Glad tidings about this year’s Christmas

In the world full of uncertainty and even bleaker forecasts, Christmas 2016 is arriving as an archipelago of positive deviation. Most Czechs are busy selecting Christmas presents to their loved ones, fundraiser concerts are being held alongside charity projects with ever richer proceeds. I have been to a wonderful party, where music alternated with the wise words of a prominent Czech physician, and in the event we all sang carols with professional musicians in a festive mood of jubilation. Although Czechs stand out as an European nation with maybe the highest proportion of atheists—amounting to almost half the population—many of them take part in Christian events or rituals. This might be the first good news for the future.

During the traditional National Science Week, which extended to the best part of November this year, I have delivered a series of lectures for the broad public in an area stretching from West Bohemia to East Moravia and indeed also Slovakia. Even though natural scientific or philosophical topics pose unusual demands for potential visitors, the lecture rooms were filled to capacity, nobody left before the end, and the lectures were invariably followed by an evening of questions and answers. Listeners posed thoughtful, sometimes quite unusual questions, and the ensuing debate usually took as much time as the lecture itself. This, I think, is the second good news.

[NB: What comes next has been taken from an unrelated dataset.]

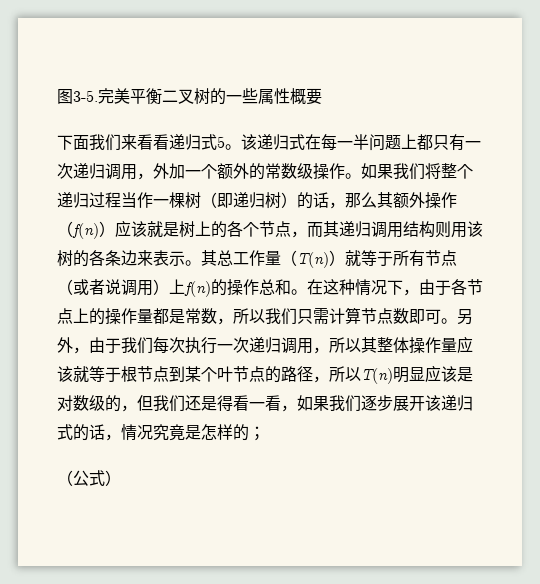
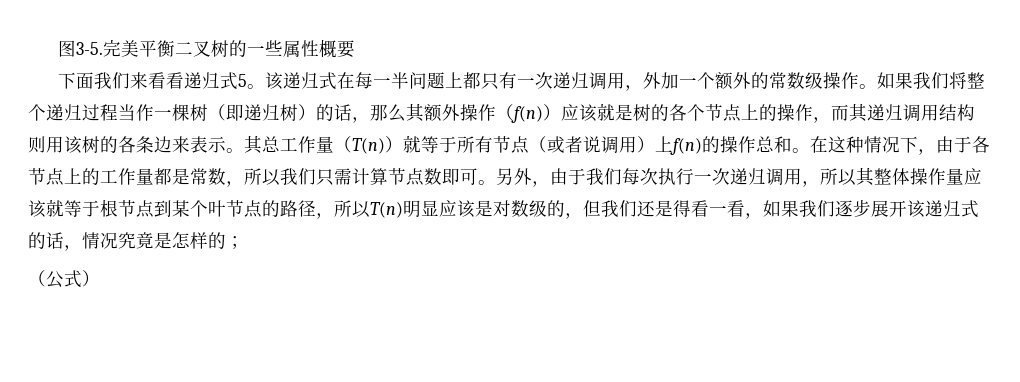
- 如果我们将整个递归过程当作一棵树（即递归树）的话，那么其额外操作（f(n)）应该就是树上的各个节点，而其递归调用结构则用该树的各条边来表示。
+ 如果我们将整个递归过程当作一棵树（即递归树）的话，那么其额外操作（f(n)）应该就是树的各个节点上的操作，而其递归调用结构则用该树的各条边来表示。
- 在这种情况下，由于各节点上的操作量都是常数，所以我们只需计算节点数即可。
+ 在这种情况下，由于各节点上的工作量都是常数，所以我们只需计算节点数即可。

The final month of the year see the Academy of Science institutes and higher education institutions regularly evaluate their grant projects. I have witnessed such assessment sessions virtually in both courts of the grant playfield: as a member of project team in my workplace and as an opponent to team projects on “foreign” ground. I was pleased to hear praise lavished on our projects by their opponents, and in return to be able to issue commendatory opinion on the work of teams that often employ highly skilled foreign nationals, who take part in shorter or loner-term internship programmes because they appreciate the standard and dedication of our research workers. This, I feel, is a third message of key importance.

The Czech Republic has lately suffered a severe shortage of doctors and nurses. After receiving a premium education of high quality, many graduates make a bee line to foreign countries, where they have better working conditions and incomes. On the other hand, it could not pass unnoticed this year that many young natural scientists are coming home, having lived and learned abroad after completion of their academic studies, much like journeymen in olden times. They worked in prestigious institutes and laboratories, but they realized they want to send their children to Czech schools, and came home to enrich Czech research teams with their experience from abroad. This is a huge win for the future of our science and technology. One cannot wish for a better message, since a fourth technological revolution is banging on the door, and it will need large numbers of first-rate creative specialists.

My account might seem I am painting the future pink, what with horrible reports coming in from our European neighbours and other continents every day, on assassinations, bombings, war conflicts and massive expulsion humiliation of people in the failed states virtually in Europe’s backyard. For the time being, amidst the tumult devouring the rest of the world, our country may still look like an oasis of peace and prosperity, a status seldom achieved in the history of the Lands of the Czech Crown.

It depends on all of us, how we can retain this status in future, because the forces of evil and ignorance are aggressive by definition. If we do not keep precisely this in mind, we may lose our privileges pretty easily, and pretty soon at that. Good and peace can prevail, but it will take a lot of work.